WORK ITEM | Please go through the records below and return every line holding the word "quote".

Top of GIVEN DATA

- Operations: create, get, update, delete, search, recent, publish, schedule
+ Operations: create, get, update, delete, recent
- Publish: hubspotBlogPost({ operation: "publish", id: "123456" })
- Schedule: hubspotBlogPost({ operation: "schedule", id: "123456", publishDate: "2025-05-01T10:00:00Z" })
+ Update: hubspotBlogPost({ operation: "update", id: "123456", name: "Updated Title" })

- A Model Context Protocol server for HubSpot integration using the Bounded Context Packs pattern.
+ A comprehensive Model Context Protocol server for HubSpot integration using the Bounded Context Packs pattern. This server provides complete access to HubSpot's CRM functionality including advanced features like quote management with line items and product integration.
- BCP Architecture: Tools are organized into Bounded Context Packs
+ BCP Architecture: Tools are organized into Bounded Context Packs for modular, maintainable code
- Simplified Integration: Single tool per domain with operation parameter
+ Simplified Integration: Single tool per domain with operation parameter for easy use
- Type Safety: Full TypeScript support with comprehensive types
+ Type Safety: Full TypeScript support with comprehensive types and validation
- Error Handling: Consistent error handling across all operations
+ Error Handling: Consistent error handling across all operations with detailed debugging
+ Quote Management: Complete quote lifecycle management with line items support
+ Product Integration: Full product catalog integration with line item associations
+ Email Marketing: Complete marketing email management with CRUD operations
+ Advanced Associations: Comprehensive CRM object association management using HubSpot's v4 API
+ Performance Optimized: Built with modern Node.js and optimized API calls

Bottom of GIVEN DATA

PROBLEM SOLUTION |
+ A comprehensive Model Context Protocol server for HubSpot integration using the Bounded Context Packs pattern. This server provides complete access to HubSpot's CRM functionality including advanced features like quote management with line items and product integration.
+ Quote Management: Complete quote lifecycle management with line items support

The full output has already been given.